Serbia had received a signal concerning the spill as late as the evening of October 2, the day it entered Bulgarian and Romanian waters. An October 6 article in the Serbian newspaper Politika cited Serbian science and environmental protection minister Alexander Popovic who said that his ministry did not have competence in the matter and that it could not comment on the pollution. The Serbian Water Resources Directorate is authorized to deal with the matter, stated representatives of the ministry.
The Politika article also cited a statement from NIS (the Serbian oil industry) who partly admitted guilt for the oil spill and claimed responsibility for 100 kilos of the crude oil leak.
However this statement is suspicious because the admission of the leakage of 0.1 tons of fuel, cannot account for a spill 140 km long. So it is either there had been several joint polluters responsible for the appearance of the oil spill in the Danube or that NIS misinformed about the quantity of the fuel that leaked out.
Asked on October 5 whether Bulgaria will claim damages from the Serbian side, Chakurov said: There is a key principle in environment: the polluter pays.
Chakurov recalled that immediately after the slick was reported in the Bulgarian section of the river on October 2, he sent a note to all Danube Convention countries urging an effort to identify the source and scale of pollution.
Once the source is clear, it is only natural to claim damages because the action for eliminating the consequences of pollution require solid financial resources, Chakurov said. Bulgaria and Romania were considering joint action in that respect, Chakurov noted. Once the damage is fully evaluated, Bulgaria will ask Serbia for compensation, he said.
Finding the real cause and asking for compensation is matter for the future. Saving the river from oil pollution is on Romania and Bulgarias agenda now.
On October 5, Rousse decided to prevent further movement of the oil slick along the Danube River at 585th kilometre at Palets Island. The operation used a novel method, in which kaolin is used as an absorber of the fuel oil. A river barrier consisting of floating booms, ships and two separate ship sections of 80 m each was constructed at the Palets island in a bid to stop the spill.
On October 6 Bulgaria asked the European Commission (EC) for help to cope with the oil spill.
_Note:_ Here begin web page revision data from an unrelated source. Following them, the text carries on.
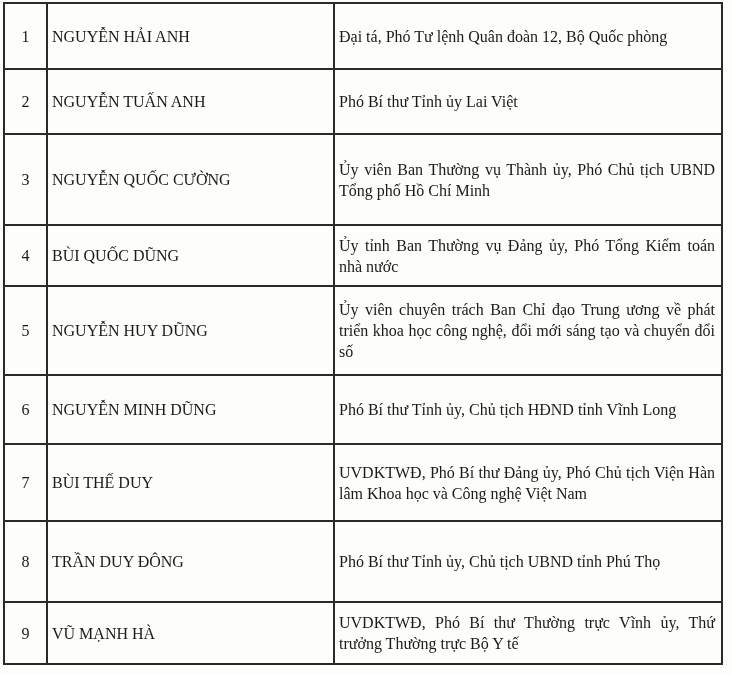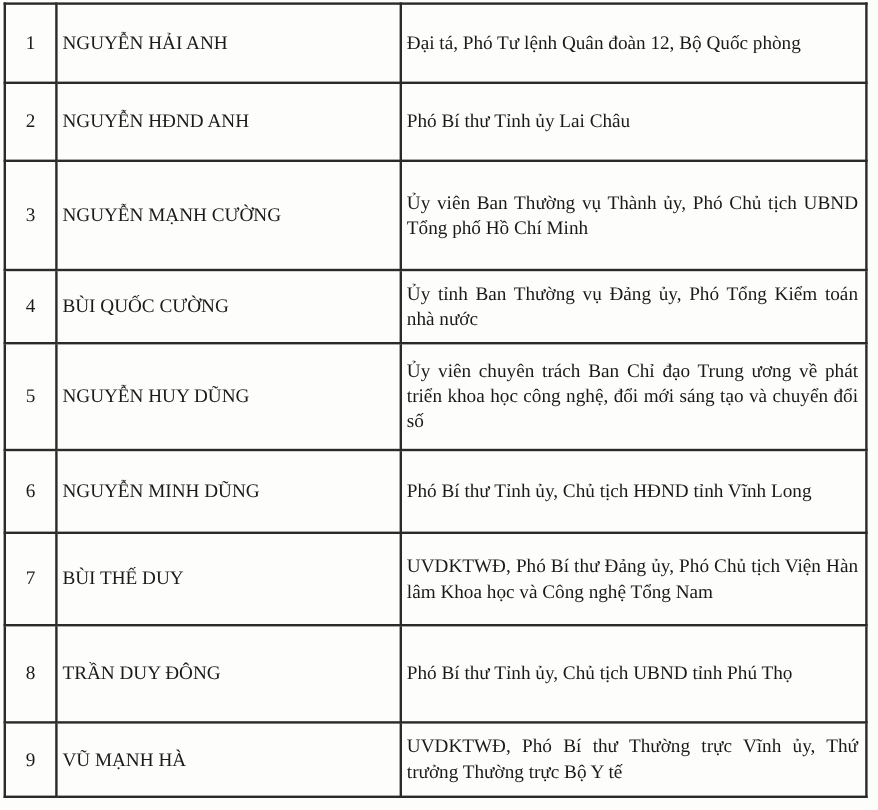--- a/index.html
+++ b/index.html
@@ -36,7 +36,7 @@
       </tr>
       <tr style="height:65px">
         <td class="num">2</td>
-        <td class="name">NGUYỄN HĐND ANH</td>
+        <td class="name">NGUYỄN TUẤN ANH</td>
         <td class="role">Phó Bí thư Tỉnh ủy Lai Châu</td>
       </tr>
       <tr style="height:91px">

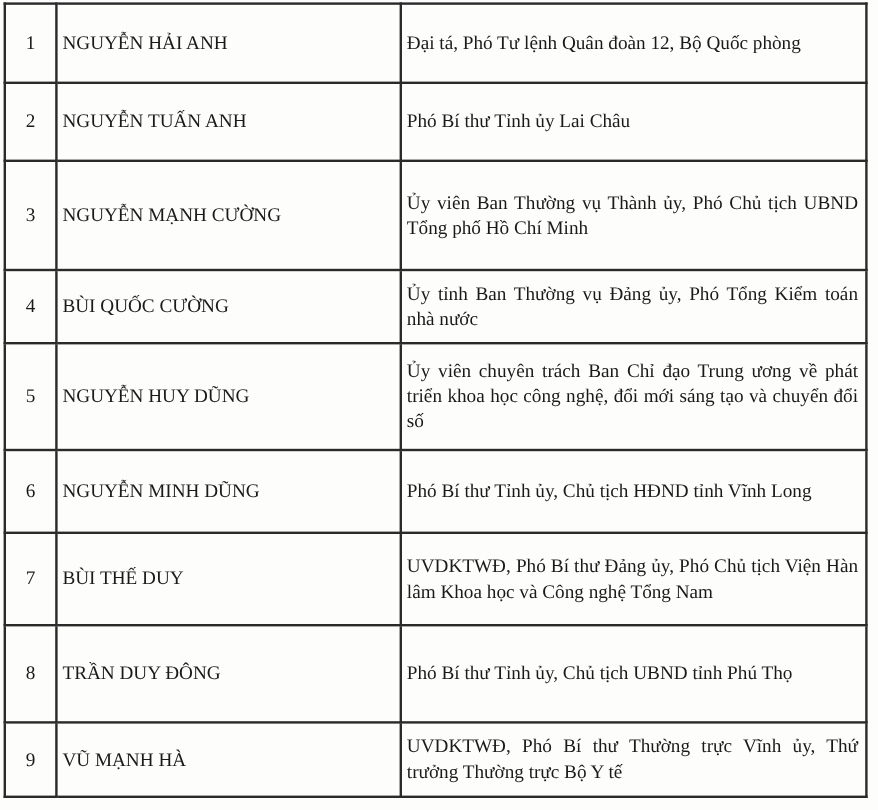--- a/index.html
+++ b/index.html
@@ -37,7 +37,7 @@
       <tr style="height:65px">
         <td class="num">2</td>
         <td class="name">NGUYỄN TUẤN ANH</td>
-        <td class="role">Phó Bí thư Tỉnh ủy Lai Châu</td>
+        <td class="role">Phó Bí thư Tỉnh ủy Lai Việt</td>
       </tr>
       <tr style="height:91px">
         <td class="num">3</td>

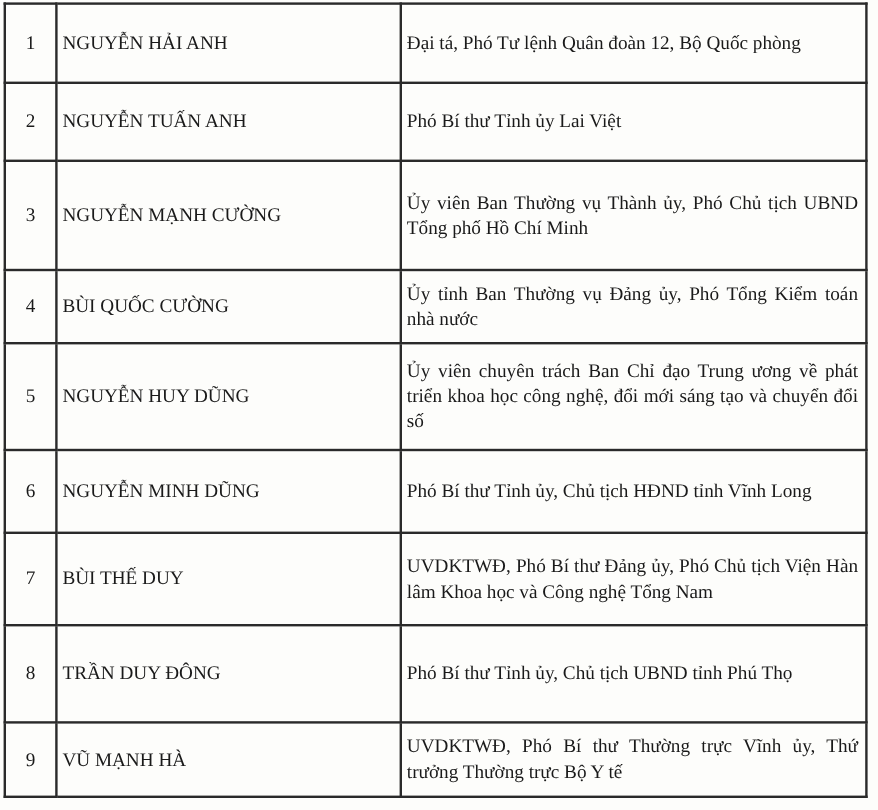--- a/index.html
+++ b/index.html
@@ -41,7 +41,7 @@
       </tr>
       <tr style="height:91px">
         <td class="num">3</td>
-        <td class="name">NGUYỄN MẠNH CƯỜNG</td>
+        <td class="name">NGUYỄN QUỐC CƯỜNG</td>
         <td class="role last-line-left">Ủy viên Ban Thường vụ Thành ủy, Phó Chủ tịch UBND Tổng phố Hồ Chí Minh</td>
       </tr>
       <tr style="height:61px">

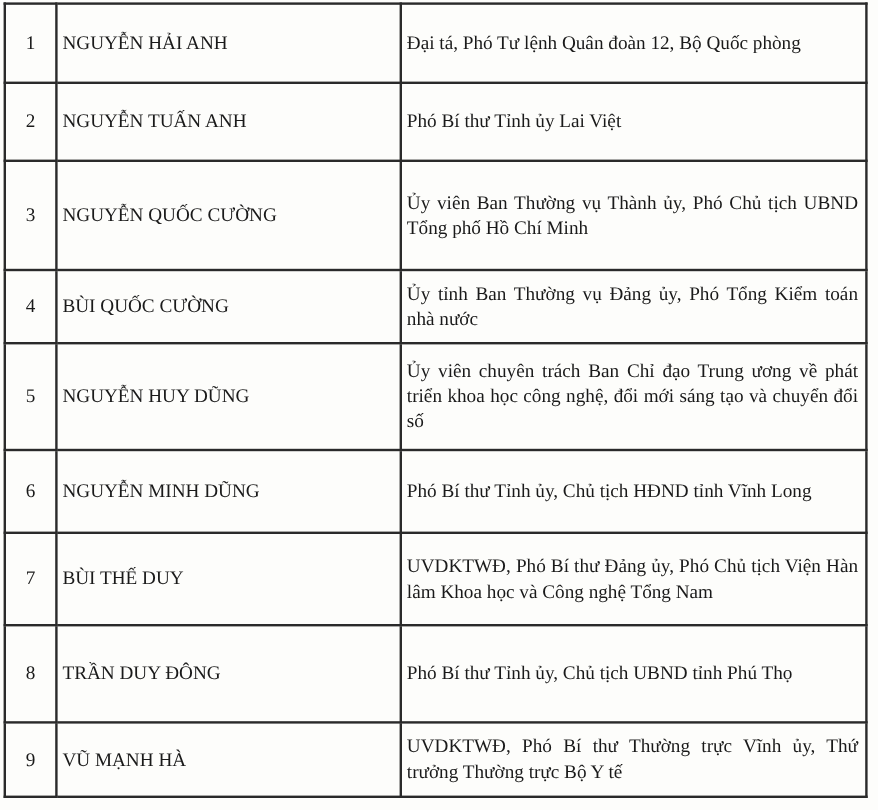--- a/index.html
+++ b/index.html
@@ -46,7 +46,7 @@
       </tr>
       <tr style="height:61px">
         <td class="num">4</td>
-        <td class="name">BÙI QUỐC CƯỜNG</td>
+        <td class="name">BÙI QUỐC DŨNG</td>
         <td class="role last-line-left">Ủy tỉnh Ban Thường vụ Đảng ủy, Phó Tổng Kiểm toán nhà nước</td>
       </tr>
       <tr style="height:89px">

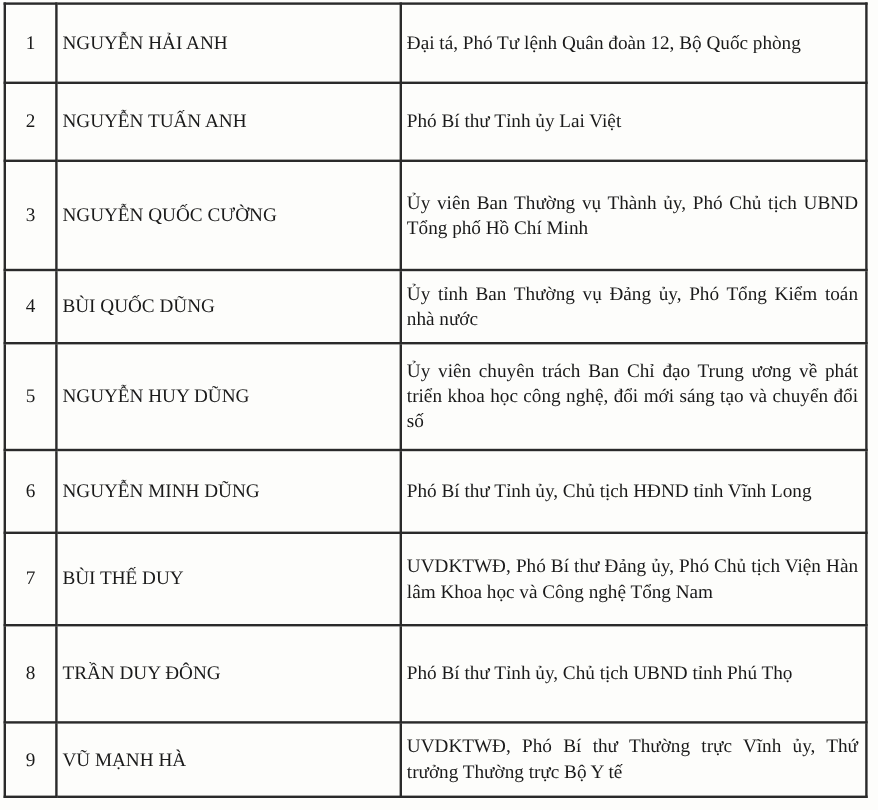--- a/index.html
+++ b/index.html
@@ -62,7 +62,7 @@
       <tr style="height:77px">
         <td class="num">7</td>
         <td class="name">BÙI THẾ DUY</td>
-        <td class="role last-line-left">UVDKTWĐ, Phó Bí thư Đảng ủy, Phó Chủ tịch Viện Hàn lâm Khoa học và Công nghệ Tổng Nam</td>
+        <td class="role last-line-left">UVDKTWĐ, Phó Bí thư Đảng ủy, Phó Chủ tịch Viện Hàn lâm Khoa học và Công nghệ Việt Nam</td>
       </tr>
       <tr style="height:81px">
         <td class="num">8</td>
The help included satellite photos of the polluted area.
Romania, on the other hand, has notified Bulgaria of its readiness to send two specialised vessels to participate in the cleaning of the Bulgarian section of the Danube. Also, the Czech Republic, responding to a Bulgarian request to all signatories of the Convention for the Protection of the Danube, has agreed to provide technical and expert assistance. The specific action will be specified subsequently.
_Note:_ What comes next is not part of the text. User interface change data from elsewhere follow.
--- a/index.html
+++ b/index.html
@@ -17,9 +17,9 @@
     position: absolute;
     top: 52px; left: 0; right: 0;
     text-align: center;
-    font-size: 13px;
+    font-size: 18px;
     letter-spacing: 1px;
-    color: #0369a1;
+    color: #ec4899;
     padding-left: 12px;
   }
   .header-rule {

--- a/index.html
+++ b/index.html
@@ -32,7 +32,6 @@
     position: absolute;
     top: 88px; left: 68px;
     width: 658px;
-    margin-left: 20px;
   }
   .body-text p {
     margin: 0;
Meanwhile a statement from the State Agency for Civil Protection (SACP) said on October 6 that smaller oil slicks continue entering the Bulgarian section of the river.
According to Hristian Kirilov, SACP spokesperson in Vidin, this additional oil was a result of the rising level of the Danube in the past 24 hours which washes the fuel oil from the river banks, the boats and pontoons. At present, special teams are registering and describing in detail the polluted areas for the cleaning of which the mayors of municipalities along the flow of the river will be responsible. They will have to organise the cleaning and to provide landfills for the storage of the waste, the regional administration in Vidin said. According to Kirilov, the biggest pollution is in the 20 km strip of coast in the region of Gomotartsi and Koshava villages, where the deposits are between 1 and 1.5 m wide.
The whole situation can be summarised in the words of Vidin mayor Ivan Tsenov, who on October 5 told reporters: The Danubes cross-border pollution showed that there is no information exchange between the member states of the Danube River Protection Convention. Because of that, there are no adequate measures for preventing the ecological problem that appeared.